# The Slow Death of Print Publishing



## ThinkerX (Dec 20, 2014)

*The Slow Death of Print*

It used to be something I looked forward to - new book day at the local supermarket, every week, usually on a Wednesday or Thursday.  I'd stand there and watch as stacks of new paperbacks were lined up before the shelves while ones that had been there a few weeks were pulled down.  Each week would see the introduction of twenty or thirty new books split among the various genres: best sellers, mysteries, romance, and of course science fiction/fantasy. 

But New Book Day dwindled away to near non existence a few months ago.  At first I thought it was a fluke, maybe the company putting up the books had changed hands, or there was a snafu in the shipping scheme.  A few times before, New Book Day had skipped a week, sometimes two, as a result of such.  But when I finally corralled a person putting up the pathetic number of new arrivals (hardbound books for kids and best sellers) I was told the other books had simply stopped coming.

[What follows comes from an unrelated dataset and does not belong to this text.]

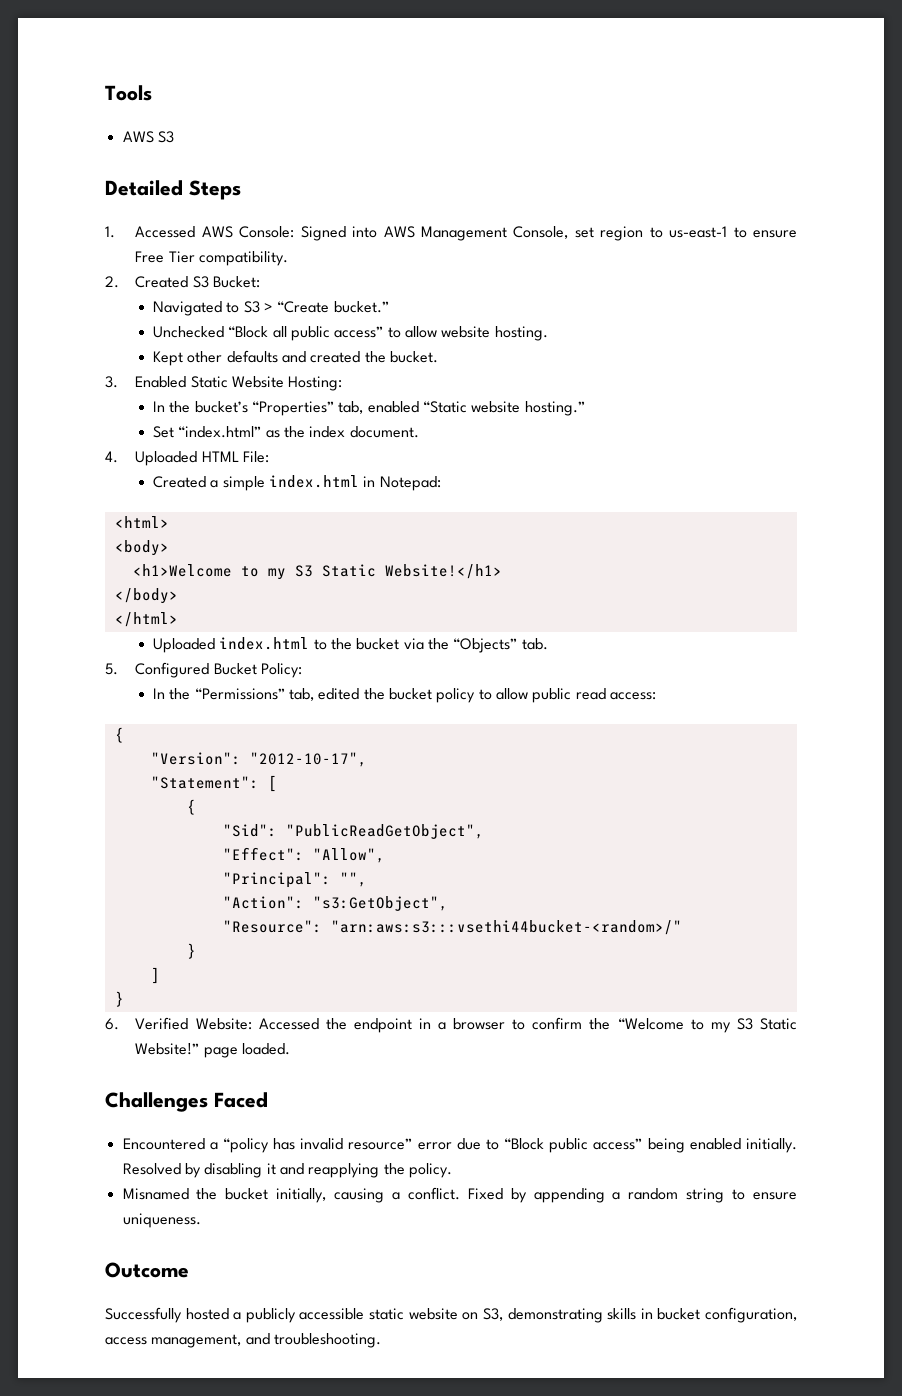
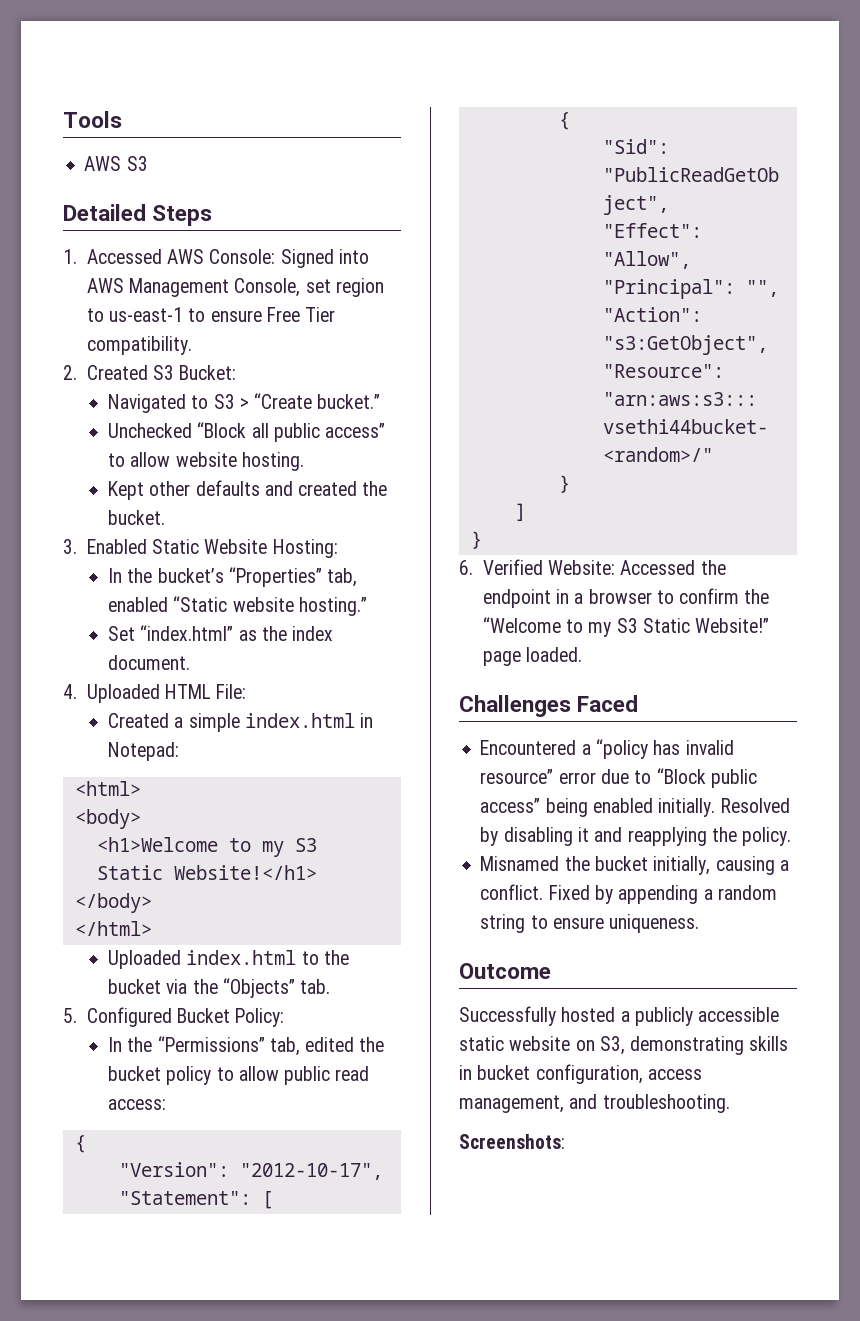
+ Screenshots:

Now, the supermarket was one of my three major sources for new books, the other two being the local library and the book club.  By and large, the offerings in the book club have about a 70% overlap with what was on the store shelves, and maybe a fifty-fifty split with what I'd see at the library.  Every few weeks, I get a glossy 32 page booklet plus a dozen odd individual sheets, from the club, offering me selections I could usually obtain much cheaper at the store if I just waited a week or two.  But I ordered some anyhow, the ones I deemed least likely to obtain elsewhere.  But, about six months ago, I started having issues here as well - I began getting books I did not order, while some of the ones I did order were either delayed or never showed up at all.  It was almost like books were being sent to me randomly.  My account became tangled.  Playing phone tag didn't resolve matters.  But I still placed an occasional order.  Then the clubs most recent booklet arrived - all sixteen pages of it, with dang near nothing in the way of extras...and nothing that interested me.   Meanwhile they send me an 'important email' which happens to be about the name for their new Kindle service.  

So, that's two of my three main book sources that are fading, and the library operates with its own protocols at its own speed.  So what does that leave?

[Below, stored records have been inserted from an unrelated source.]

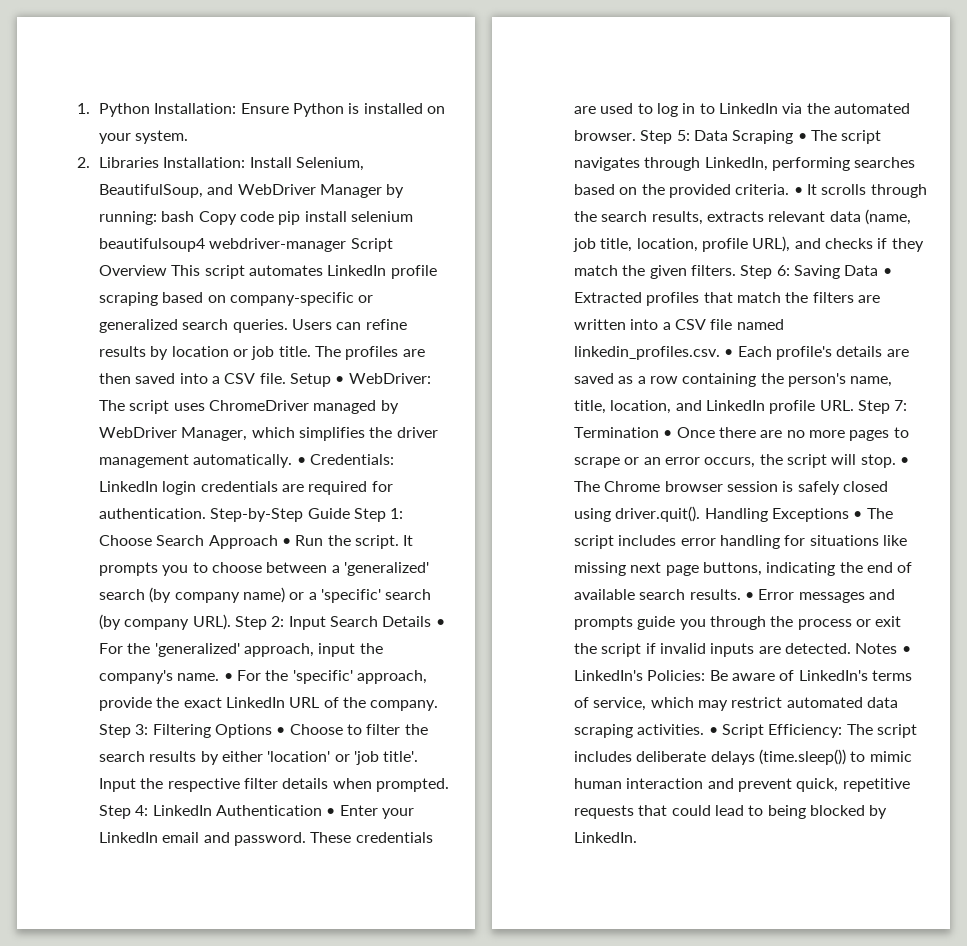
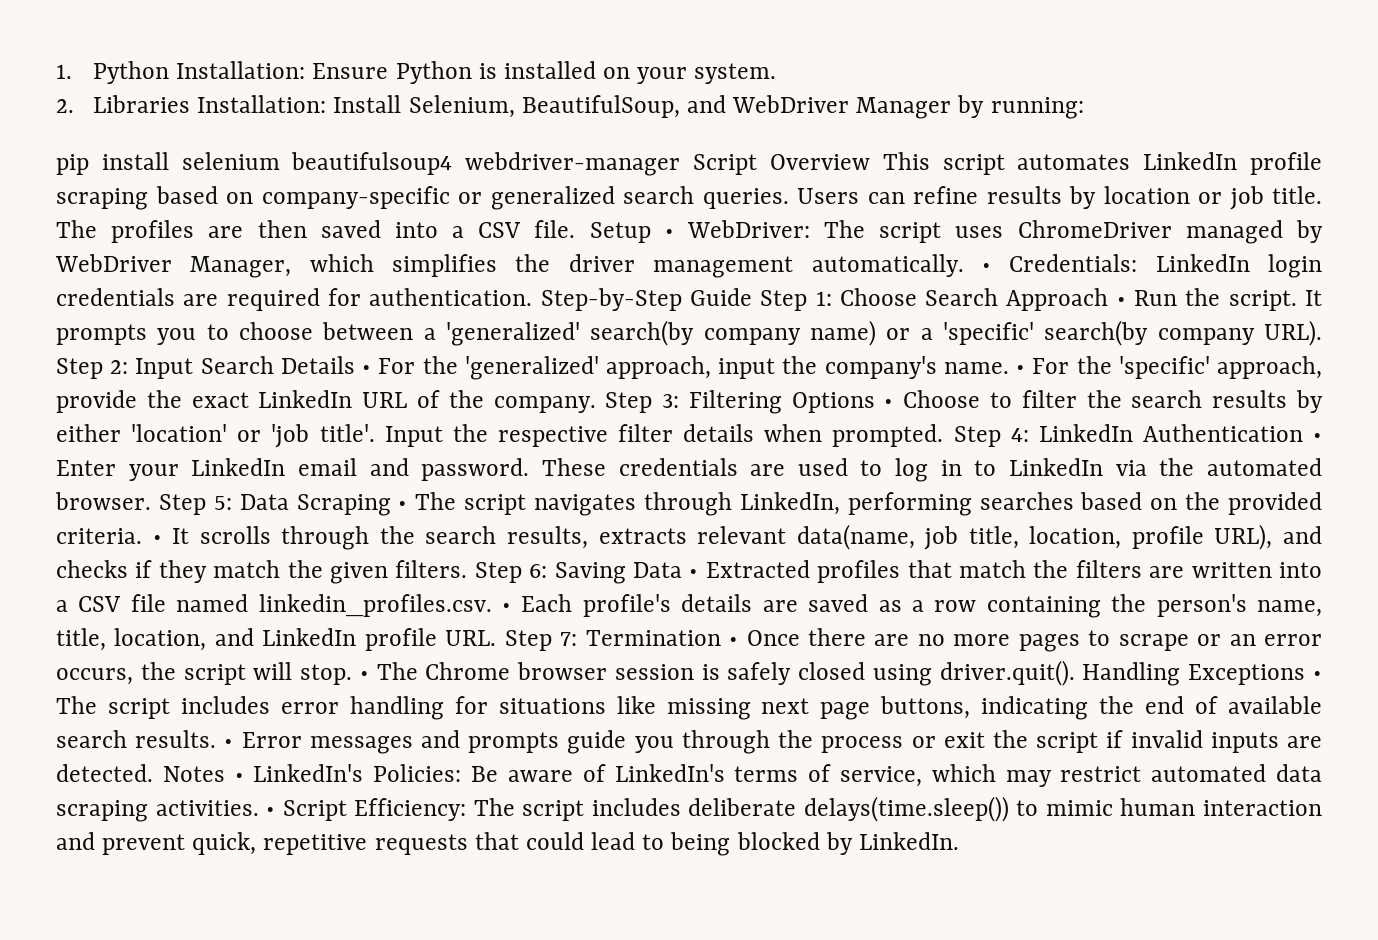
- 2. Libraries Installation: Install Selenium, BeautifulSoup, and WebDriver Manager by running: bash Copy code pip install selenium beautifulsoup4 webdriver-manager Script Overview This script automates LinkedIn profile scraping based on company-specific or generalized search queries.
+ 2. Libraries Installation: Install Selenium, BeautifulSoup, and WebDriver Manager by running:
+ pip install selenium beautifulsoup4 webdriver-manager Script Overview This script automates LinkedIn profile scraping based on company-specific or generalized search queries.
- It prompts you to choose between a 'generalized' search (by company name) or a 'specific' search (by company URL).
+ It prompts you to choose between a 'generalized' search(by company name) or a 'specific' search(by company URL).
- • It scrolls through the search results, extracts relevant data (name, job title, location, profile URL), and checks if they match the given filters.
+ • It scrolls through the search results, extracts relevant data(name, job title, location, profile URL), and checks if they match the given filters.
- • Script Efficiency: The script includes deliberate delays (time.sleep()) to mimic human interaction and prevent quick, repetitive requests that could lead to being blocked by LinkedIn.
+ • Script Efficiency: The script includes deliberate delays(time.sleep()) to mimic human interaction and prevent quick, repetitive requests that could lead to being blocked by LinkedIn.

Used books?  Yes, there are used book stores in the area, and I frequent both of them.  And as such establishments go, they are well stocked.  But I have read a LOT of books down through the decades, including the bulk of what's on their shelves.  Plus there is the matter of finding books two and four of a series, but not books one or three.  Still, I do find the occasional tome of interest in those places.  

Well, there is the internet, specifically these E-Readers.  Lots of formerly print publications seem to be migrating to the net, and not just fiction ones.  But I wonder about that as well, for reasons I may cover in another post...if anybody is interested.


----------



## Devor (Dec 21, 2014)

There was a Print-view glitch here, but it looks like I was able to fix it.

Carry on with the conversation.


----------



## ThinkerX (Dec 21, 2014)

Thank you.  I was wondering what had happened.


----------